Dunia akan menjadi apa jika anak-anak diizinkan menjadi busuk di usia yang masih begitu muda?
Loreen tidak bisa hanya duduk diam saja. Ia sudah pada usia di mana ia mungkin sudah memiliki anak, jadi dia tahu anak-anak ini perlu diperbaiki.
"Kami minta maaf," akhirnya anak-anak itu minta maaf satu per satu.
"Baiklah. Sangat bagus. Dan setelah kamu telah meminta maaf jangan ulangi lagi, ya?" Loreen tersenyum.
"Iya, Bu."
"Baiklah, sudah mulai larut. Kalian perlu pulang sekarang," dia mengusir mereka pergi.
Akhirnya anak-anak mulai berpencar, tetapi gadis kecil itu hanya terus menangis sambil berlutut.
Loreen memeriksanya dan memperhatikan bahwa dia terluka.
"Ayo, mari kita obati lukamu," Loreen menawarkan tangannya.
Gadis kecil itu menatapnya dengan mata berkaca-kaca. Dia menatap Loreen seolah-olah dia adalah makhluk asing.
'Apakah dia takut karena aku orang asing?'
"Saya Loreen. Saya turis. Saya menginap di hotel itu. Saya hanya ingin mengobati lukamu," dia tersenyum dan menunjuk ke hotel yang hanya berjarak beberapa meter dari mereka.
Gadis kecil itu hanya menatapnya.
'Atau apakah ia kesakitan saat berjalan?'
"Kalau begitu, tunggu di sini ya. Aku akan mengambil sesuatu dari pondokku, supaya aku bisa mengobati lukamu," kata Loreen, dan gadis kecil itu mengangguk.

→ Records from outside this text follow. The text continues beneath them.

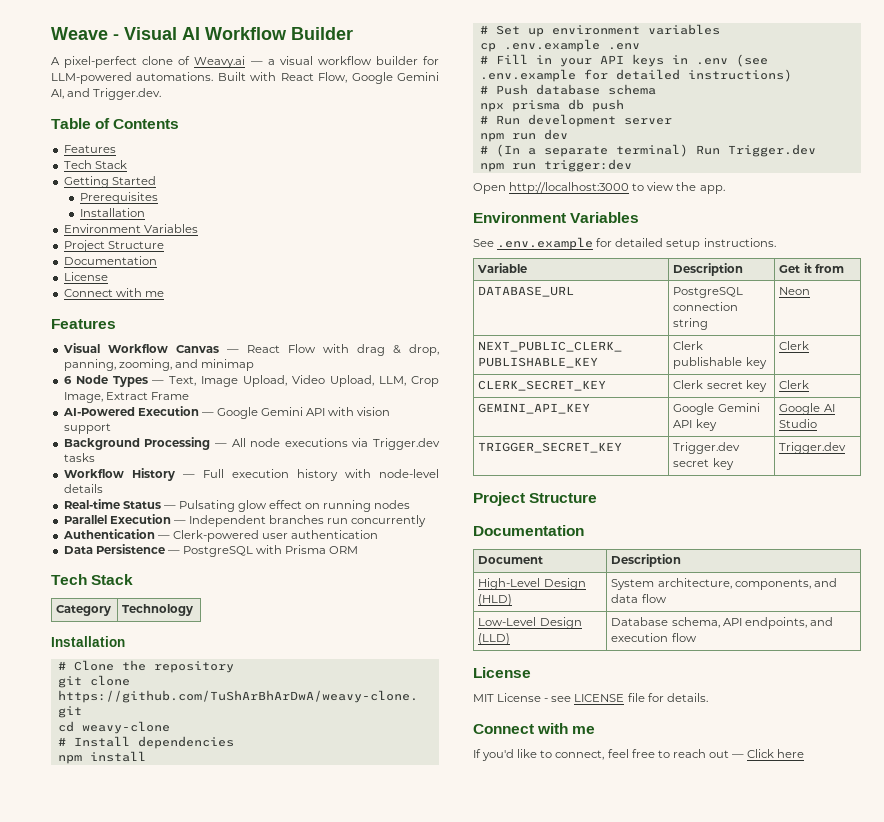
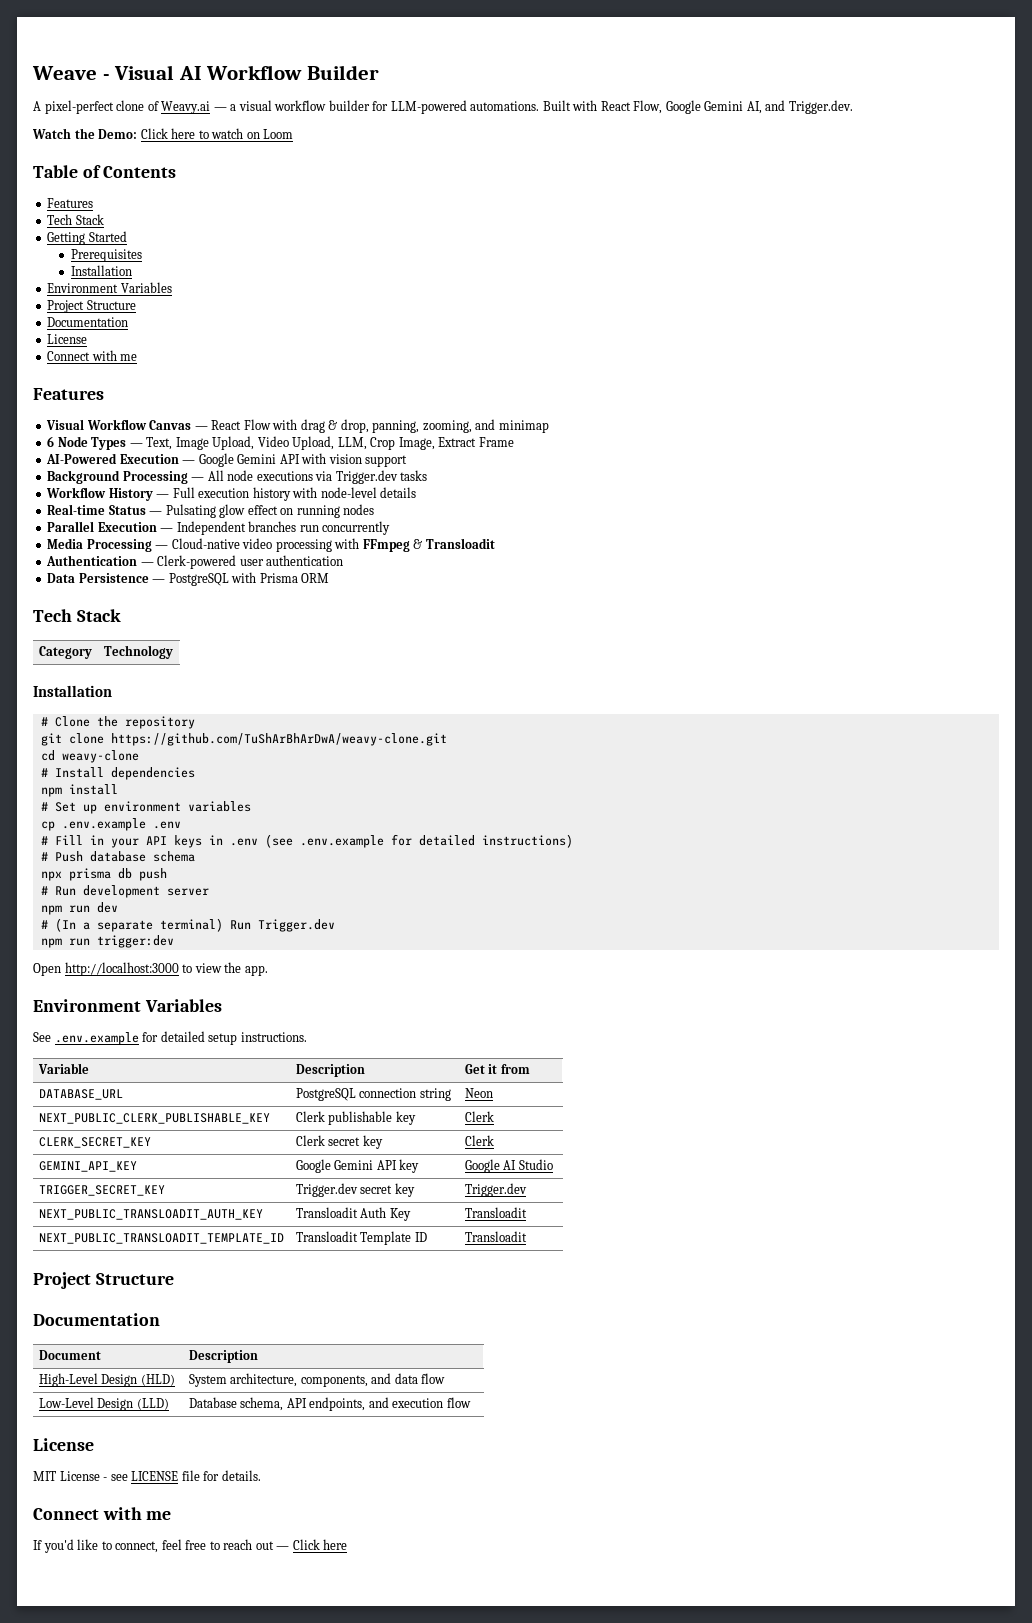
+ Watch the Demo: Click here to watch on Loom
+ Media Processing — Cloud-native video processing with FFmpeg & Transloadit
+ NEXT_PUBLIC_TRANSLOADIT_AUTH_KEY | Transloadit Auth Key | Transloadit
+ NEXT_PUBLIC_TRANSLOADIT_TEMPLATE_ID | Transloadit Template ID | Transloadit

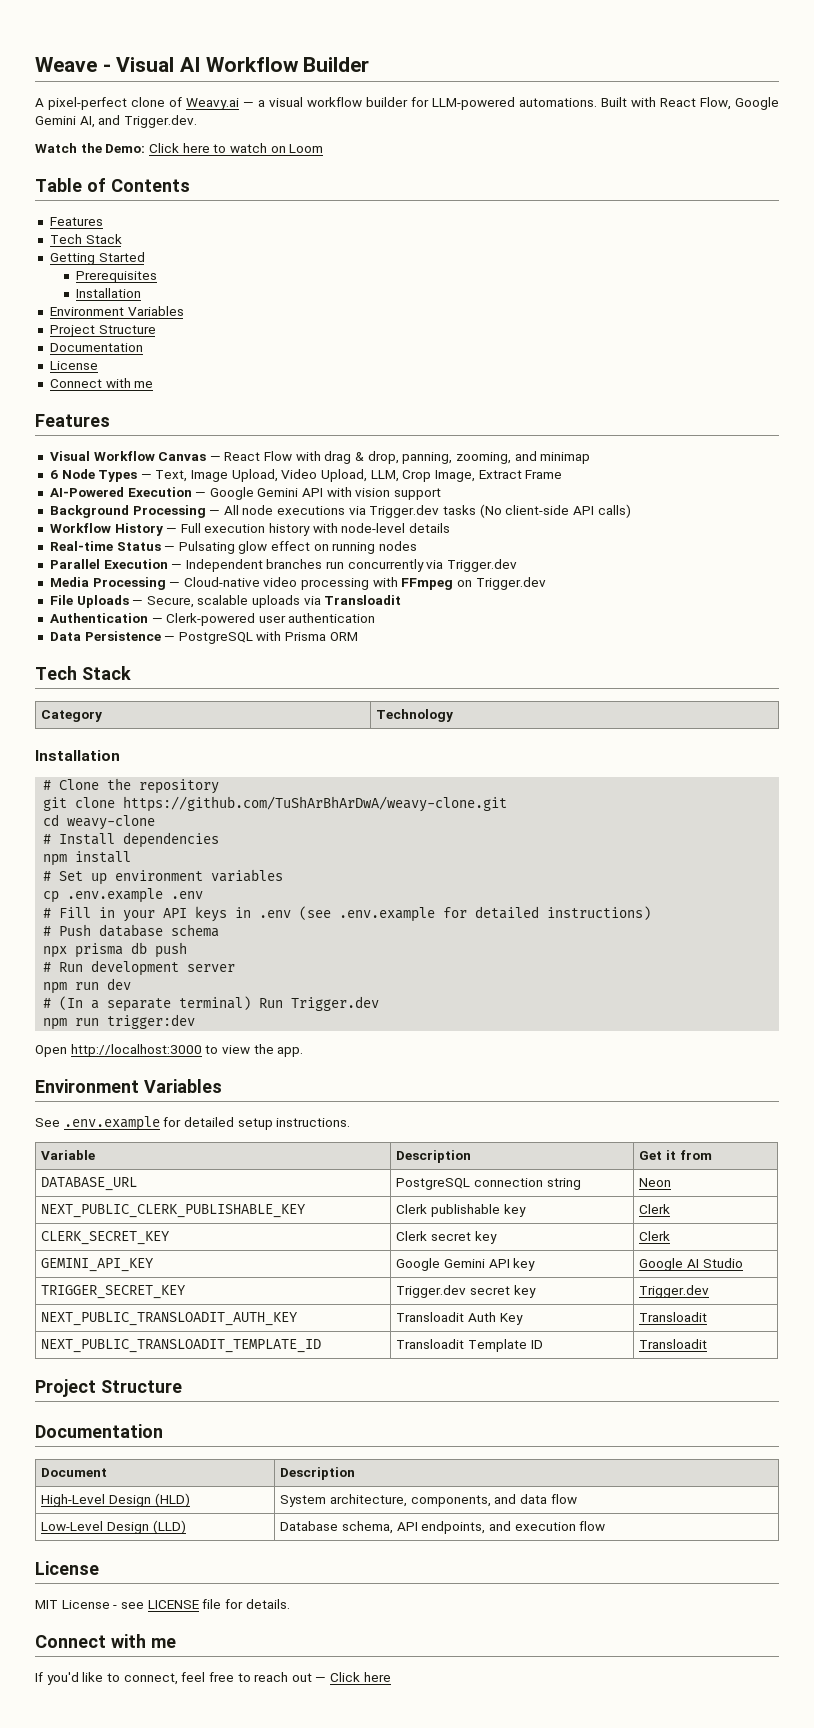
- Background Processing — All node executions via Trigger.dev tasks
+ Background Processing — All node executions via Trigger.dev tasks (No client-side API calls)
- Parallel Execution — Independent branches run concurrently
+ Parallel Execution — Independent branches run concurrently via Trigger.dev
- Media Processing — Cloud-native video processing with FFmpeg & Transloadit
+ Media Processing — Cloud-native video processing with FFmpeg on Trigger.dev
+ File Uploads — Secure, scalable uploads via Transloadit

Ia mengelus kepala gadis kecil itu dan pergi mengambil tasnya.
Loreen baru saja kembali dari mendaki salah satu gunung di pulau tetangga, jadi dia membawa kotak P3K dengannya.
Ia kembali ke tempat gadis kecil itu, dan gadis itu memang menunggunya.
"Duduk di sini ya," Loreen menyiapkan sebuah kursi kecil yang diambilnya dari pondok.
Gadis kecil itu menatapnya sebelum menuruti perintahnya dengan patuh.